*** Data supplied
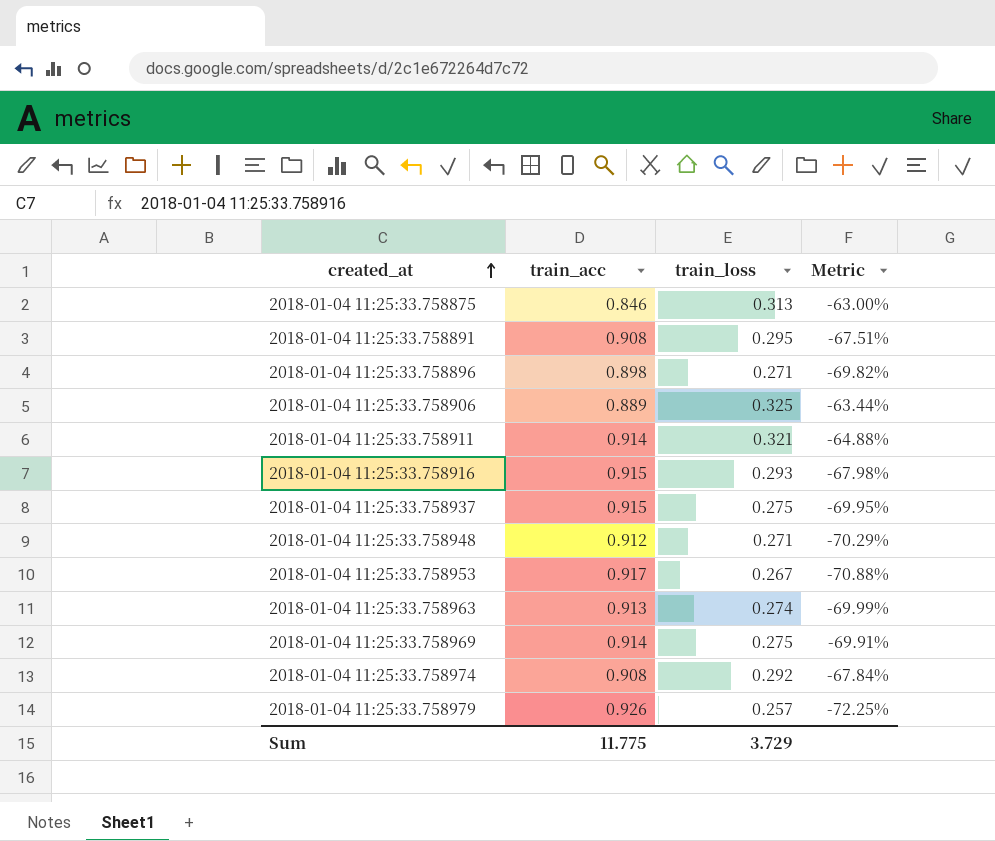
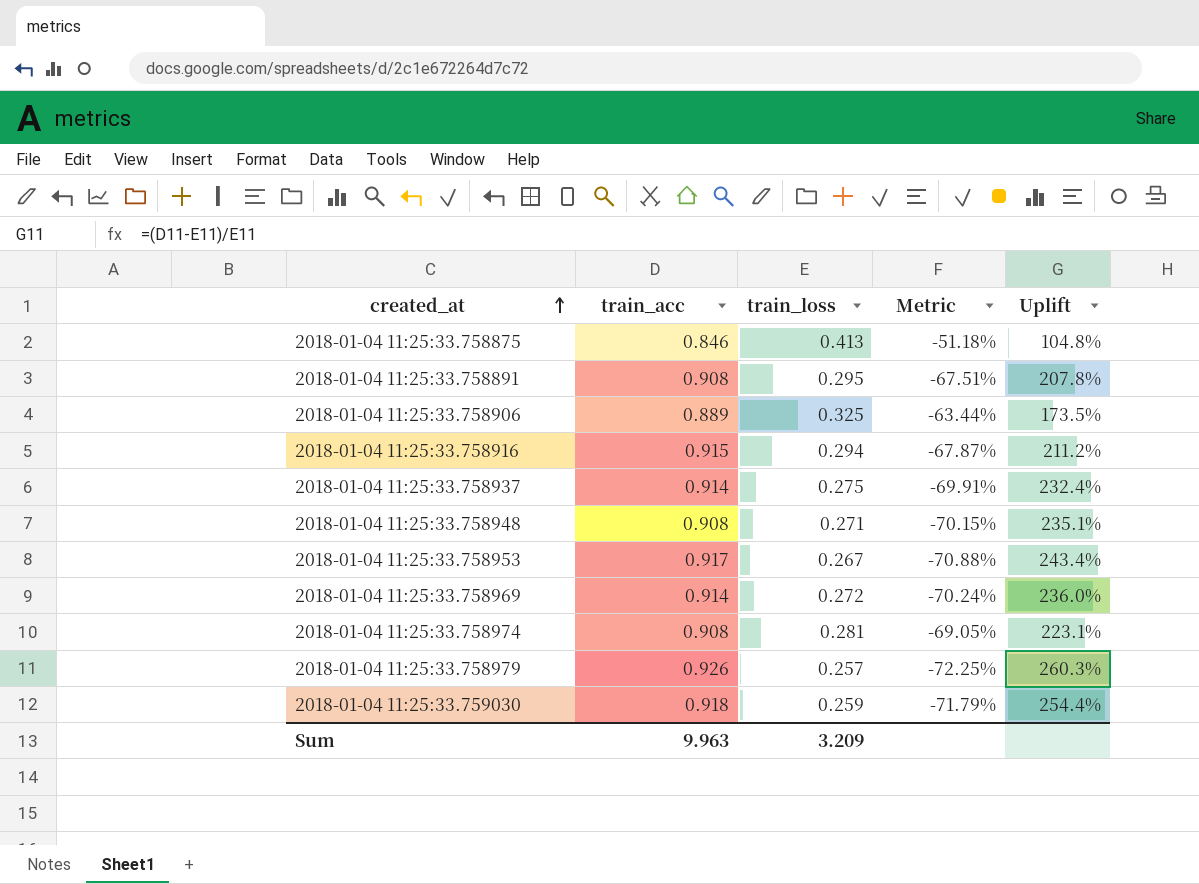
column Uplift | formula: none -> ([train_acc] - [train_loss]) / [train_loss]
row 2018-01-04 11:25:33.758896: 0.898 | 0.271 | -69.82% -> none
row 2018-01-04 11:25:33.758911: 0.914 | 0.321 | -64.88% -> none
row 2018-01-04 11:25:33.758963: 0.913 | 0.274 | -69.99% -> none
2018-01-04 11:25:33.758875 | train_loss: 0.313 -> 0.413
2018-01-04 11:25:33.758875 | Metric: -63.00% -> -51.18%
2018-01-04 11:25:33.758916 | train_loss: 0.293 -> 0.294
2018-01-04 11:25:33.758916 | Metric: -67.98% -> -67.87%
2018-01-04 11:25:33.758937 | train_acc: 0.915 -> 0.914
2018-01-04 11:25:33.758937 | Metric: -69.95% -> -69.91%
2018-01-04 11:25:33.758948 | train_acc: 0.912 -> 0.908
2018-01-04 11:25:33.758948 | Metric: -70.29% -> -70.15%
2018-01-04 11:25:33.758969 | train_loss: 0.275 -> 0.272
2018-01-04 11:25:33.758969 | Metric: -69.91% -> -70.24%
2018-01-04 11:25:33.758974 | train_loss: 0.292 -> 0.281
2018-01-04 11:25:33.758974 | Metric: -67.84% -> -69.05%
row 2018-01-04 11:25:33.759030: none -> 0.918 | 0.259 | -71.79% | 254.4%
Sum | train_acc: 11.775 -> 9.963
Sum | train_loss: 3.729 -> 3.209

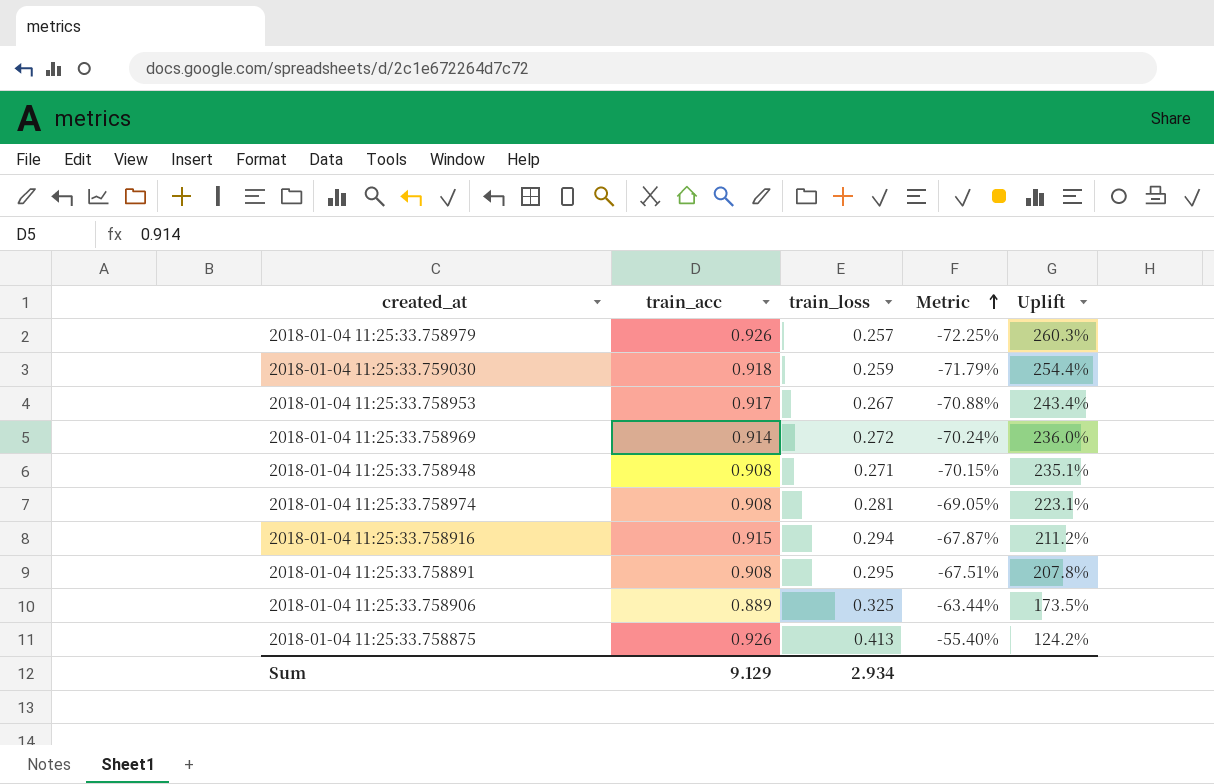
row order: created_at ascending -> Metric ascending
row 2018-01-04 11:25:33.758937: 0.914 | 0.275 | -69.91% | 232.4% -> none
2018-01-04 11:25:33.758875 | train_acc: 0.846 -> 0.926
2018-01-04 11:25:33.758875 | Metric: -51.18% -> -55.40%
2018-01-04 11:25:33.758875 | Uplift: 104.8% -> 124.2%
Sum | train_acc: 9.963 -> 9.129
Sum | train_loss: 3.209 -> 2.934

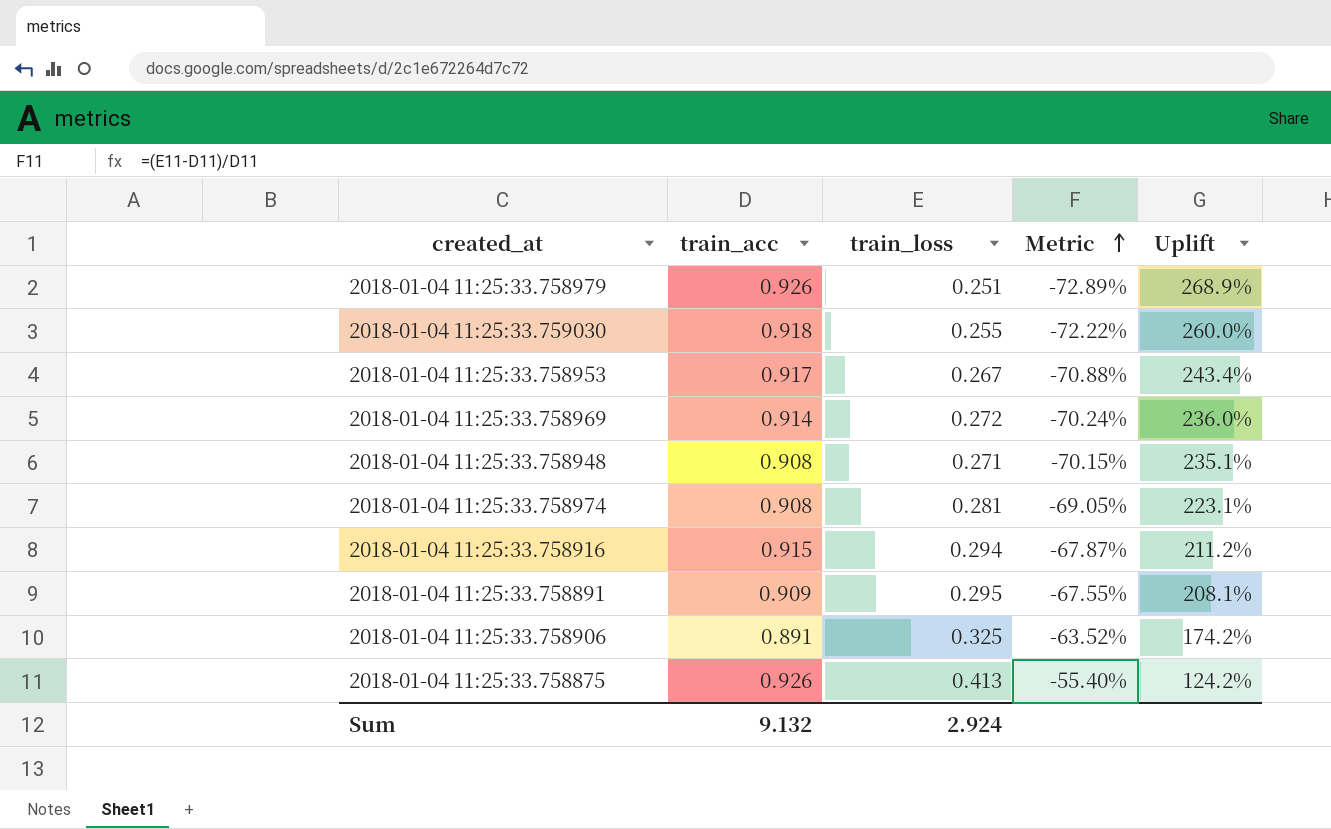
2018-01-04 11:25:33.758979 | train_loss: 0.257 -> 0.251
2018-01-04 11:25:33.758979 | Metric: -72.25% -> -72.89%
2018-01-04 11:25:33.758979 | Uplift: 260.3% -> 268.9%
2018-01-04 11:25:33.759030 | train_loss: 0.259 -> 0.255
2018-01-04 11:25:33.759030 | Metric: -71.79% -> -72.22%
2018-01-04 11:25:33.759030 | Uplift: 254.4% -> 260.0%
2018-01-04 11:25:33.758891 | train_acc: 0.908 -> 0.909
2018-01-04 11:25:33.758891 | Metric: -67.51% -> -67.55%
2018-01-04 11:25:33.758891 | Uplift: 207.8% -> 208.1%
2018-01-04 11:25:33.758906 | train_acc: 0.889 -> 0.891
2018-01-04 11:25:33.758906 | Metric: -63.44% -> -63.52%
2018-01-04 11:25:33.758906 | Uplift: 173.5% -> 174.2%
Sum | train_acc: 9.129 -> 9.132
Sum | train_loss: 2.934 -> 2.924

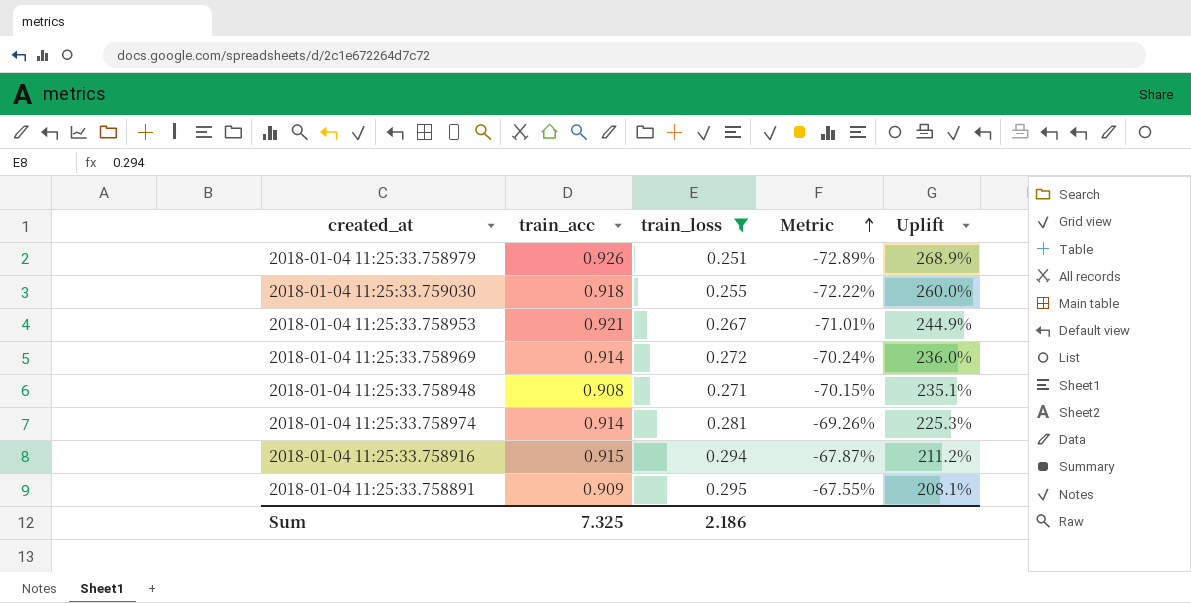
filter: none -> train_loss <= 0.295
2018-01-04 11:25:33.758953 | train_acc: 0.917 -> 0.921
2018-01-04 11:25:33.758953 | Metric: -70.88% -> -71.01%
2018-01-04 11:25:33.758953 | Uplift: 243.4% -> 244.9%
2018-01-04 11:25:33.758974 | train_acc: 0.908 -> 0.914
2018-01-04 11:25:33.758974 | Metric: -69.05% -> -69.26%
2018-01-04 11:25:33.758974 | Uplift: 223.1% -> 225.3%
Sum | train_acc: 9.132 -> 7.325
Sum | train_loss: 2.924 -> 2.186

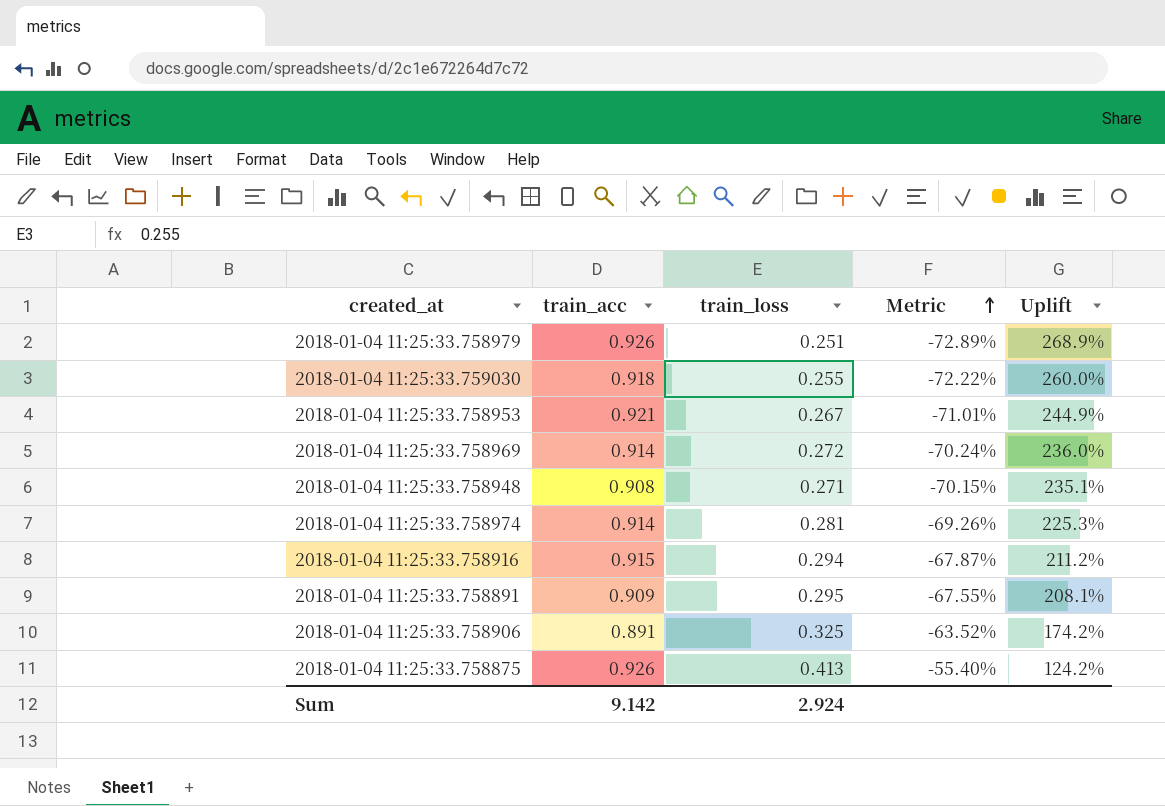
filter: train_loss <= 0.295 -> none
Sum | train_acc: 7.325 -> 9.142
Sum | train_loss: 2.186 -> 2.924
******
▶ _Your goal_
Using the entries above, determine how many lines include the string "Uplift" and write only that number.

▶ _Answer for this exercise_
8